Directions for this task
Set down each record that follows exactly. Drop the images.

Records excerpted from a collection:
────────────────────────────────────────
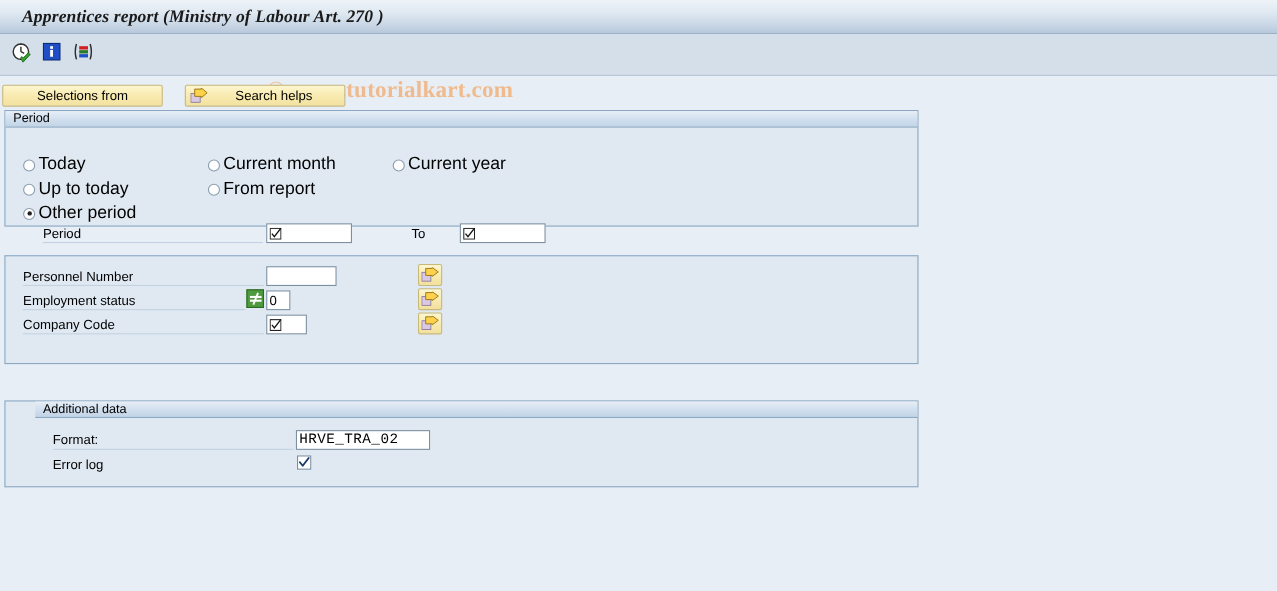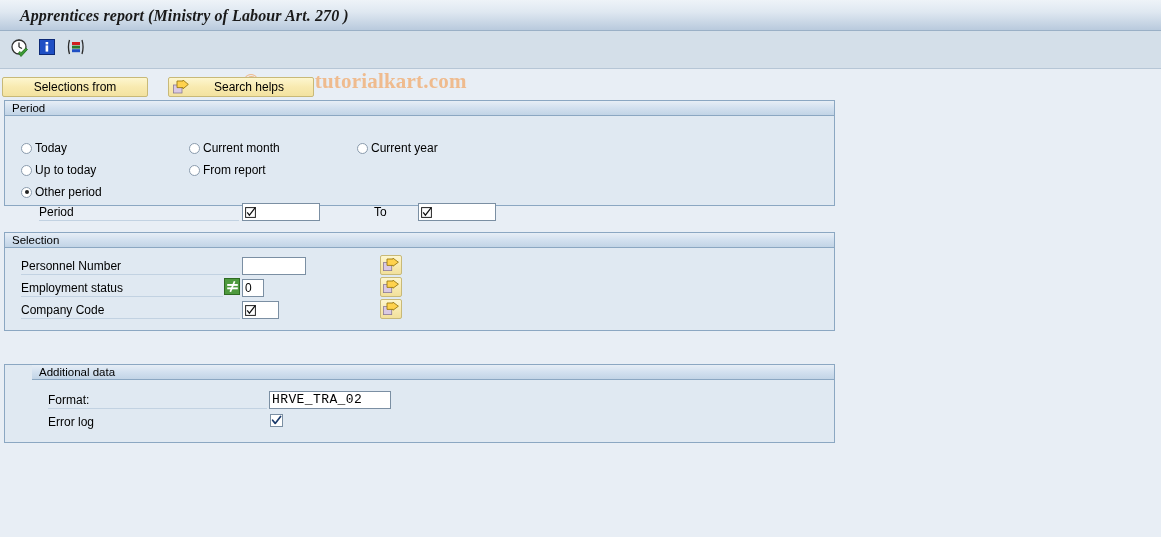--- a/index.html
+++ b/index.html
@@ -160,21 +160,21 @@
     margin-right: 3px;
   }
   .radio.checked::after {
     content: "";
     position: absolute;
     left: 2.5px; top: 2.5px;
     width: 4px; height: 4px;
     border-radius: 50%;
     background: #222;
   }
-  .radio-label { font-size: 12px; color: #000; }
+  .radio-label { font-size: 16px; color: #000; }
 
   
   .fld-label {
     position: absolute;
     font-size: 12px;
     color: #000;
     white-space: nowrap;
     border-bottom: 1px solid #c2d2e2;
     padding-bottom: 1px;
   }
@@ -360,21 +360,20 @@
           <path d="M2.2 5.4 L4.4 8.2 L10.4 0.4" fill="none" stroke="#111" stroke-width="1.2"></path>
         </svg>
       </span>
       <span></span>
     </div>
 
   </div>
 </div>
 
 <div class="panel" id="panel-selection">
-  <div class="panel-header">Selection</div>
   <div class="panel-body">
 
     <div class="fld-label" style="left:16px; top:11px; width:219px;">Personnel Number</div>
     <div class="inp" style="left:237px; top:9px; width:64px;">
       <span></span>
     </div>
     <div class="arrow-btn" style="left:375px; top:7px;">
       <svg width="16" height="14" viewBox="0 0 16 14">
         <rect x="0.5" y="4.6" width="8.2" height="8" fill="#d9c9e4" stroke="#8a7a96" stroke-width="0.8"></rect>
         <path d="M4 1 H10 V0.2 L15.4 4.2 L10 8.2 V7.4 H4 Z" fill="#ffd24d" stroke="#9b7a14" stroke-width="0.9" stroke-linejoin="round"></path>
────────────────────────────────────────
Solution to the exercise
--- a/index.html
+++ b/index.html
@@ -160,21 +160,21 @@
     margin-right: 3px;
   }
   .radio.checked::after {
     content: "";
     position: absolute;
     left: 2.5px; top: 2.5px;
     width: 4px; height: 4px;
     border-radius: 50%;
     background: #222;
   }
-  .radio-label { font-size: 12px; color: #000; }
+  .radio-label { font-size: 16px; color: #000; }
 
   
   .fld-label {
     position: absolute;
     font-size: 12px;
     color: #000;
     white-space: nowrap;
     border-bottom: 1px solid #c2d2e2;
     padding-bottom: 1px;
   }
@@ -360,21 +360,20 @@
           <path d="M2.2 5.4 L4.4 8.2 L10.4 0.4" fill="none" stroke="#111" stroke-width="1.2"></path>
         </svg>
       </span>
       <span></span>
     </div>
 
   </div>
 </div>
 
 <div class="panel" id="panel-selection">
-  <div class="panel-header">Selection</div>
   <div class="panel-body">
 
     <div class="fld-label" style="left:16px; top:11px; width:219px;">Personnel Number</div>
     <div class="inp" style="left:237px; top:9px; width:64px;">
       <span></span>
     </div>
     <div class="arrow-btn" style="left:375px; top:7px;">
       <svg width="16" height="14" viewBox="0 0 16 14">
         <rect x="0.5" y="4.6" width="8.2" height="8" fill="#d9c9e4" stroke="#8a7a96" stroke-width="0.8"></rect>
         <path d="M4 1 H10 V0.2 L15.4 4.2 L10 8.2 V7.4 H4 Z" fill="#ffd24d" stroke="#9b7a14" stroke-width="0.9" stroke-linejoin="round"></path>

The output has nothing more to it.